Today

I assumed I was self-obsessed enough to do this. I could think of nothing more logical for someone who has consistently written secretly at home about themselves and the life they lead, their loves and losses, the feelings about things happening… what would be easier than writing about myself? What could possibly be better as a kick start back to writing than doing something I've done on and off for years.

So it was an experiment. Did it fail? I have no idea. What are my conclusions, can I try and discuss this with even the vaguest hint of objectivism? I doubt it.

It began to go wrong when it came to talking about the abortion. Despite other highly personal issues discussed, this was the thing that needled me. It makes me feel uncomfortable that it is there, still, but what I have said stands - it will not be coming down. What surprised me most as it went along was it showing me, blazing, in published, available for the world to see in letters ten miles high if need be, how unhappy I was. Am, possibly. Is that degree of honesty good or bad? I can tell you the answer to that very precisely. It is bad. With the ever present shadow of this diary hovering over me, past issues that have if not actually been dealt with sufficiently, at least faded in to the background before now have instead become ghouls hovering in from of my psyche eye-line every waking moment. Instead of offering me the possibility of reclaiming bits of my life from previous emotional disaster areas, I've trapped myself inside them. In the process, making the diary appear as some sort of soap opera. Should I tell them about this incident yet, or that one? I have realised that there are things in my life that although I should probably share them, rid myself of the responsibility of being the carrier of these bags of vile upsetting past-events, I'm not ready. Or more to the point, it transpires that this is not the arena in which to share.

Mixing the everyday banal with the boisterous and urgent; the intense sharing the same space as the dull - no. I don't feel comfortable with this any more.

Did I ever feel comfortable with it?

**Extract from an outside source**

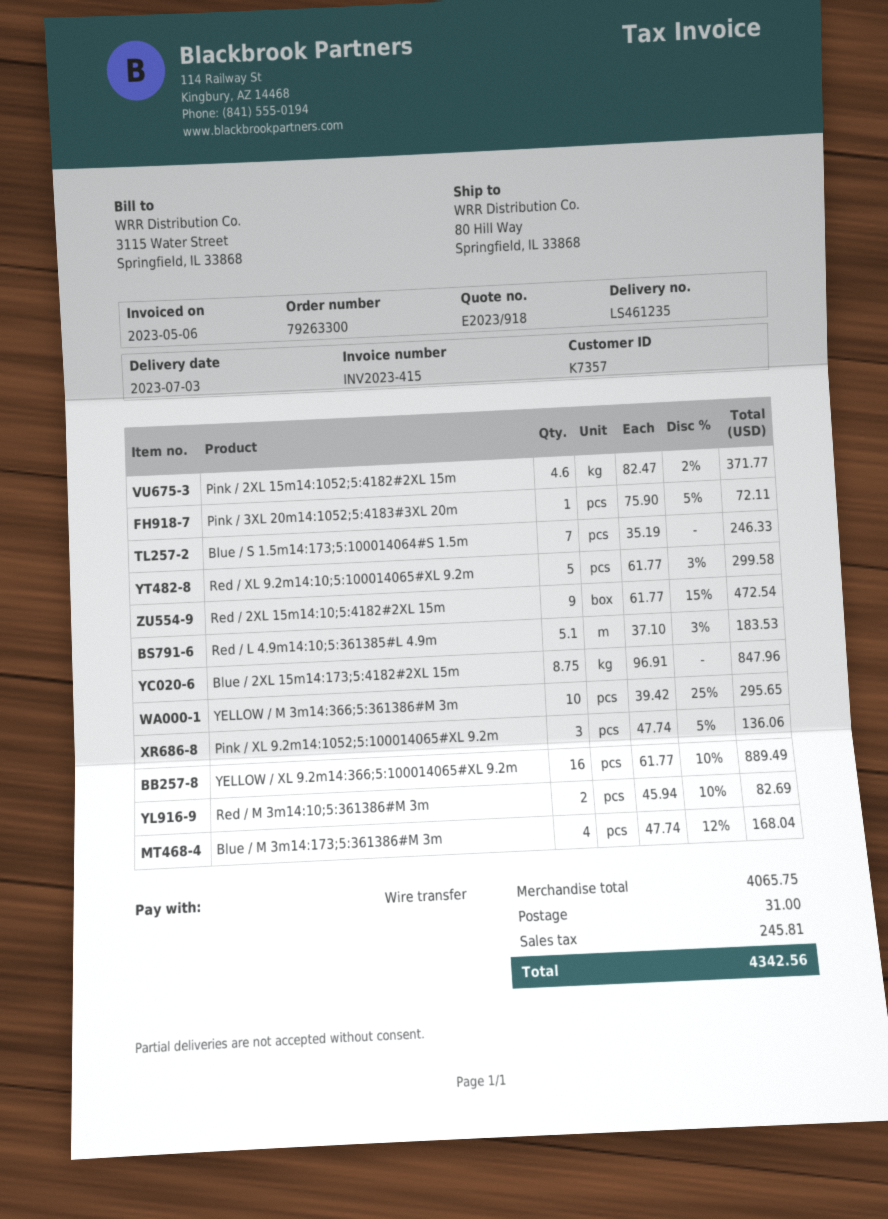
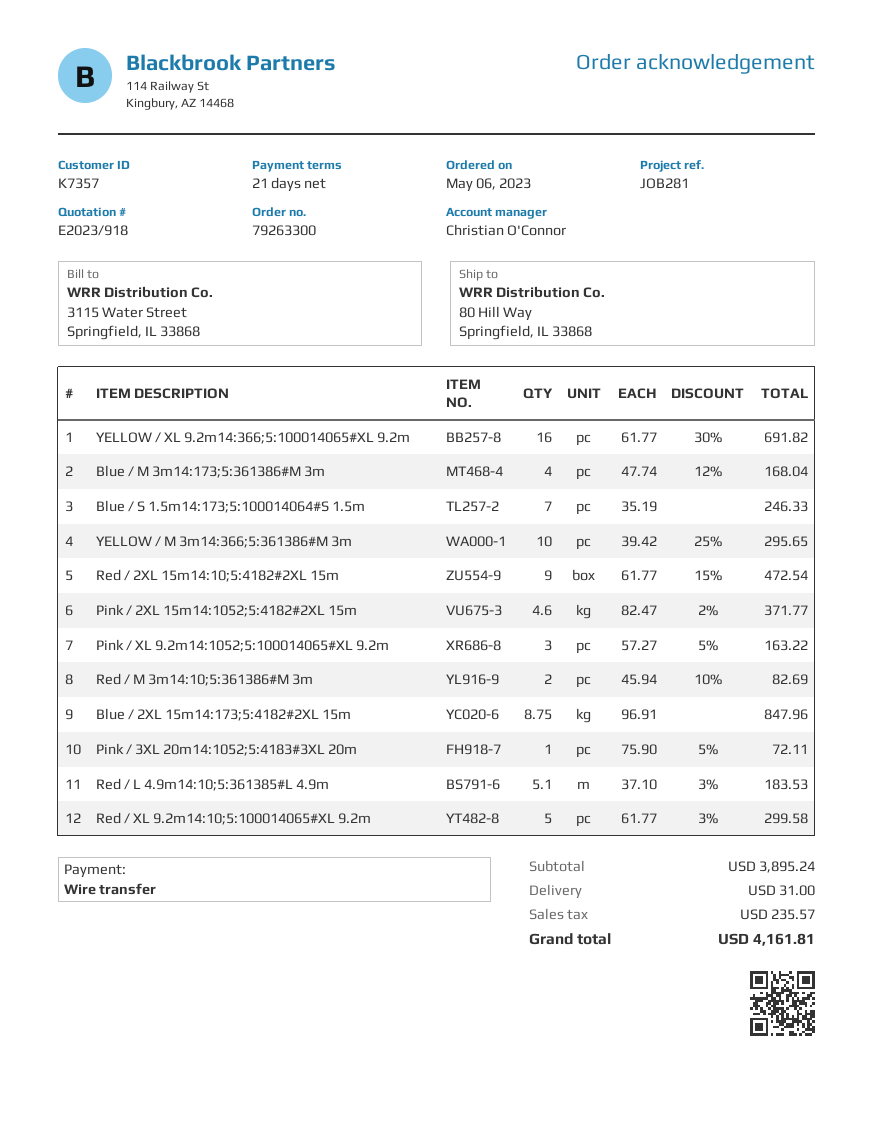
Pink / XL 9.2m14:1052;5:100014065#XL 9.2m: 3 x 47.74 - 5% = 136.06 -> 3 x 57.27 - 5% = 163.22
YELLOW / XL 9.2m14:366;5:100014065#XL 9.2m: 16 x 61.77 - 10% = 889.49 -> 16 x 61.77 - 30% = 691.82
subtotal: 4065.75 -> 3895.24
tax: 245.81 -> 235.57
total: 4342.56 -> 4161.81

Yes - for about a week, when only two people has seen it. If I could have kept it that way then perhaps it would have been do-able long term, but how on earth would one be able to achieve that? Impossible, obviously, so I should have taken the bull by the horns and told everyone I knew immediately. Given that what happened in the last week was somewhat unusual, it was still only an enhancement of things I was feeling anyway. Paranoia about people I knew seeing it (well, of course they're going to!) and that level of stress about it informing what I was writing, boredom with the process, and boredom with the look. The text was making it increasingly obvious that there's something going on here that I've got to deal with and frankly, that something probably had one hell of a lot to do with the diary in itself.

So. To cut through all of the above, the basic point is that I took it on board too much, took it too seriously and wanted to do it too well. It can't be done without serious life disruption if you ask me, so I'm out. I willingly stand up and say: "forget it, this sucked, I've rarely been as freaked out by anything in my life, and that's saying something".

The Asides are my favourite - that's what I really wanted - a non linear look through someone's life. Something like them will appear at some point somewhere in a different form. Anything good come out of this? Yes - the discipline to write every day, and I like the off the cuffness of what I did write - the without pretence of it. The swearing like a trooper-ness of it, and the blissed out stupidness of watching sunsets and the like.

If you've never seen it before, then have a look. It's… a curiosity.